穆安羽尚未开口,突然眼前一晃,一个身影竟然从外面的窗户一跃而进!

她一脸懵,茫然看着来人,月小姐目光锐了锐,带着愠怒:“赵兰尘?你来这做什么,嫌在东玄界闹的事不够乱吗?”

不速之客没搭理,慢悠悠踱了几步,闲庭信步的画风突兀至极,这是个面容昳丽的女子,发用发带束了半缕,手中还持了一把莫名其妙的黑玉骨扇,像来这闹鬼的地方走秀的,没理月小姐,微笑对穆安羽自我介绍:“你好,在下姓赵,名兰尘。”

这情节越发离奇了,但总能解出一线清明,穆安羽瞥她一眼:“郊西这些日子的异常是你的手笔?”

赵兰尘:“嗯哼。”

她虽话音随和,眉眼却有股遮掩不掉的阴鸷之气,那肃杀和森寒仿佛半生久经沙场。穆安羽微微皱眉,月小姐的敌对气息太明显,让她对羽渊的局势有了个大胆的猜测。

只是还未能深思,赵兰尘就笑眯眯地挥了下折扇,随着她的动作,扇面寒光一闪,一条狰狞的蟒突然煞着脸奔蹿了出来,身后赫然跟着暗雾形态的游夜:“既要去羽渊,且先让我瞧瞧你有没有回来的本事!”

与此同时,月小姐惊怒:“赵兰尘!”

这一出偷袭来得毫无征兆,黑蟒拧身绕过绛木桌,掀翻一地卷轴,月小姐拍案而起,一脚踢翻桌子,举剑就挡。“赵兰尘!你分明说过不会——”

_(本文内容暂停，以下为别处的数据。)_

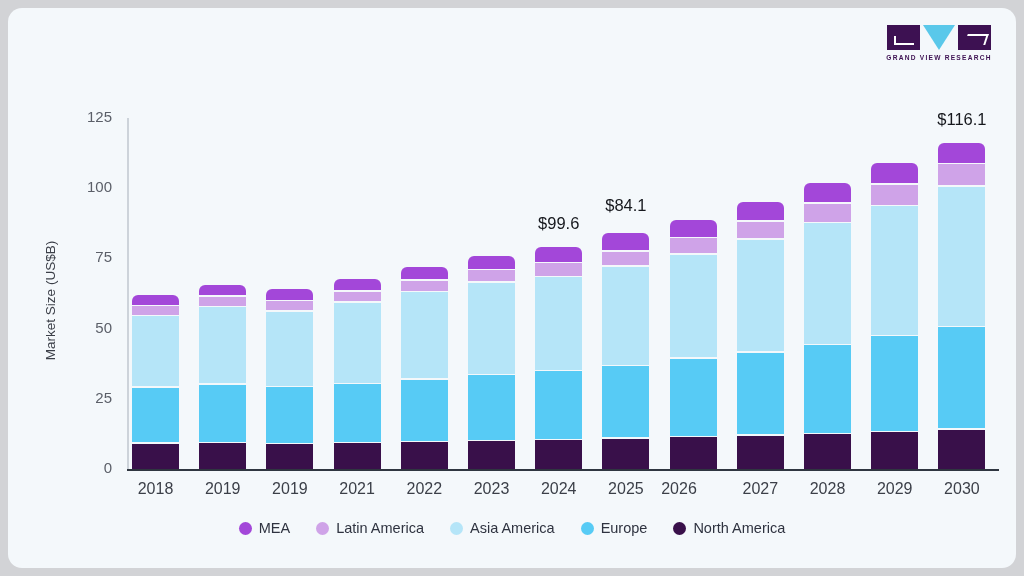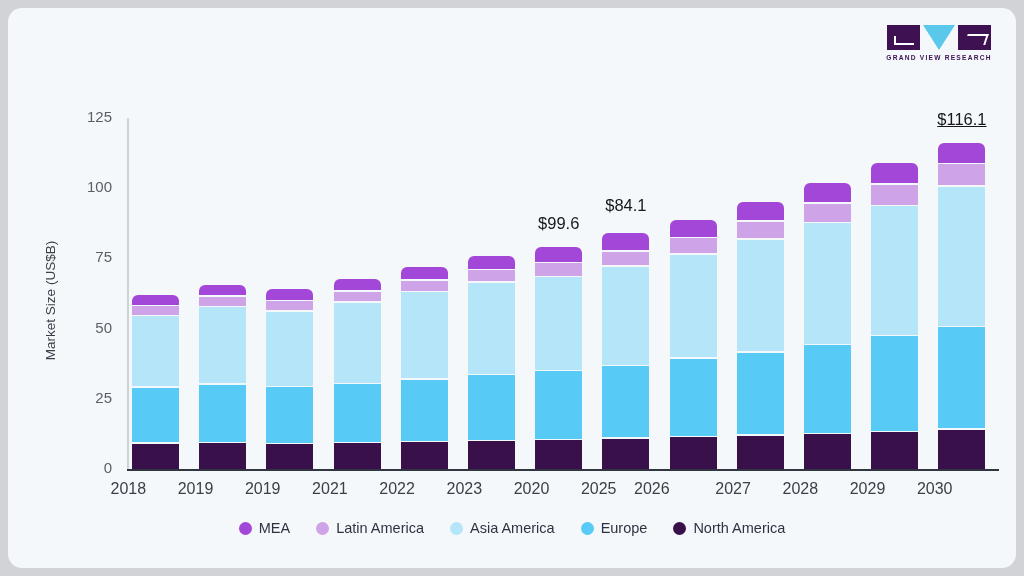--- a/index.html
+++ b/index.html
@@ -220,7 +220,7 @@
     <div id="dlabels">
         <div class="dlabel" style="left: 495.7px; top: 205.887px;">$99.6</div>
         <div class="dlabel" style="left: 562.9px; top: 188px;">$84.1</div>
-        <div class="dlabel" style="left: 898.9px; top: 101.991px; text-decoration: underline;">$116.1</div>
+        <div class="dlabel" style="left: 898.9px; top: 101.991px;">$116.1</div>
       </div>
   </div>
 

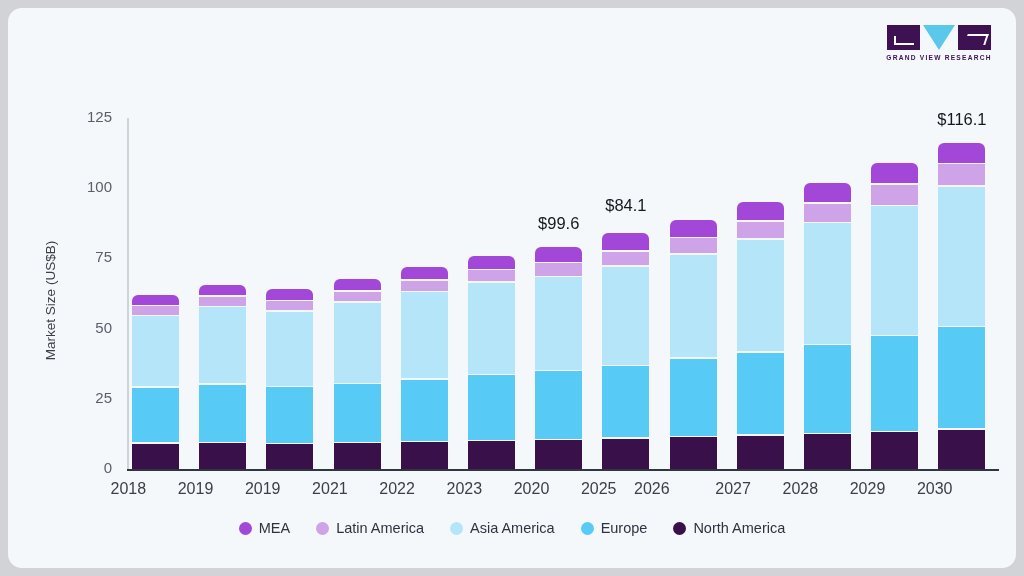--- a/index.html
+++ b/index.html
@@ -66,7 +66,7 @@
   .seg{position:absolute;width:100%;left:0;box-sizing:border-box;}
   .seg.cap{border-top-left-radius:6px;border-top-right-radius:6px;}
   .xtick{
-    position:absolute;top:472px;width:90px;text-align:left;
+    position:absolute;top:472px;width:90px;text-align:center;
     font-size:16px;color:#3b3f48;
   }
   .dlabel{

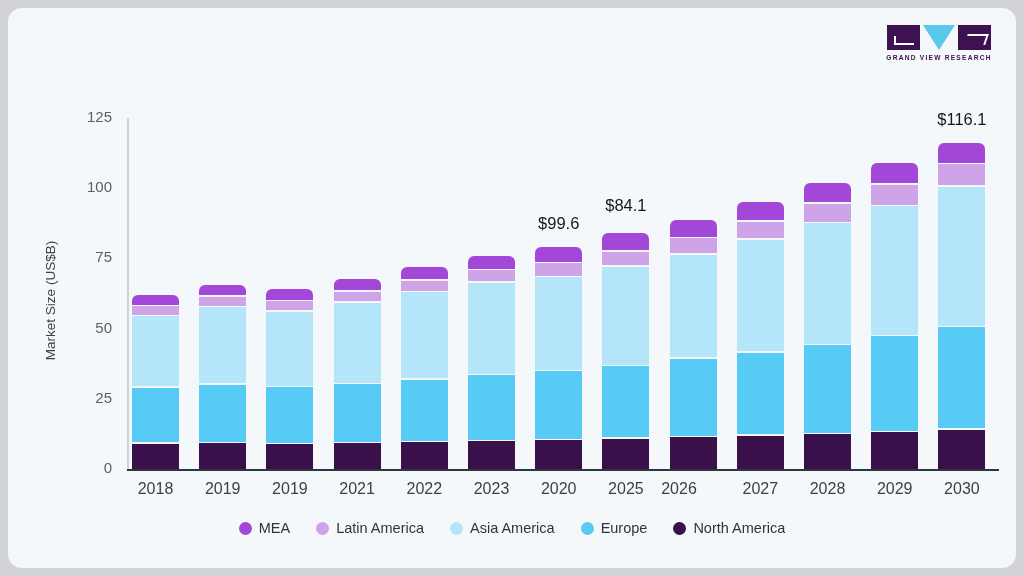--- a/index.html
+++ b/index.html
@@ -209,7 +209,7 @@
         <div class="xtick" style="left: 304.1px;">2021</div>
         <div class="xtick" style="left: 371.3px;">2022</div>
         <div class="xtick" style="left: 438.5px;">2023</div>
-        <div class="xtick" style="left: 505.7px;">2020</div>
+        <div class="xtick" style="left: 505.7px;">2024</div>
         <div class="xtick" style="left: 572.9px;">2025</div>
         <div class="xtick" style="left: 626px;">2026</div>
         <div class="xtick" style="left: 707.3px;">2027</div>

赵兰尘隐在后面,一片嘈杂里泰然而笑,声音断断续续:“江小姐莫要冤我,我并非背信弃义,不过先试试实力几何,若这关都过不去,那往后……”

穆安羽知悉羽渊各种术法,如此招数,并不会慌乱,可她心念一动,掐了个诀却没放出,想看看赵兰尘这一袭的目标是什么,于是那黑蟒没有受阻,直直朝她的手腕飞去。

——衣物遮挡下,正是她两百年来从未离身过的羲元镯。

羲元镯有什么她所不知的秘密?!

穆安羽心间疑惑,放开诀法打退黑蟒,黑蟒偃旗息鼓缩回赵兰尘的扇子,只安静了一刹,就又化作无数个黑色星子,第二次势不可挡地拢过来,凝成一股神秘的力量,想摘下羲元镯。

穆安羽无奈,刚想再放点血,门却轰然间响了。

一件赤红的披风凌空被甩进来,凝力盖住了所有乱蹿的黑色星子,下一刻,萧约叶的身影出现,她抓住穆安羽的手,猛然将她拉进一片黑暗,一手后脚关门玩得出神入化,瞬间没了影子。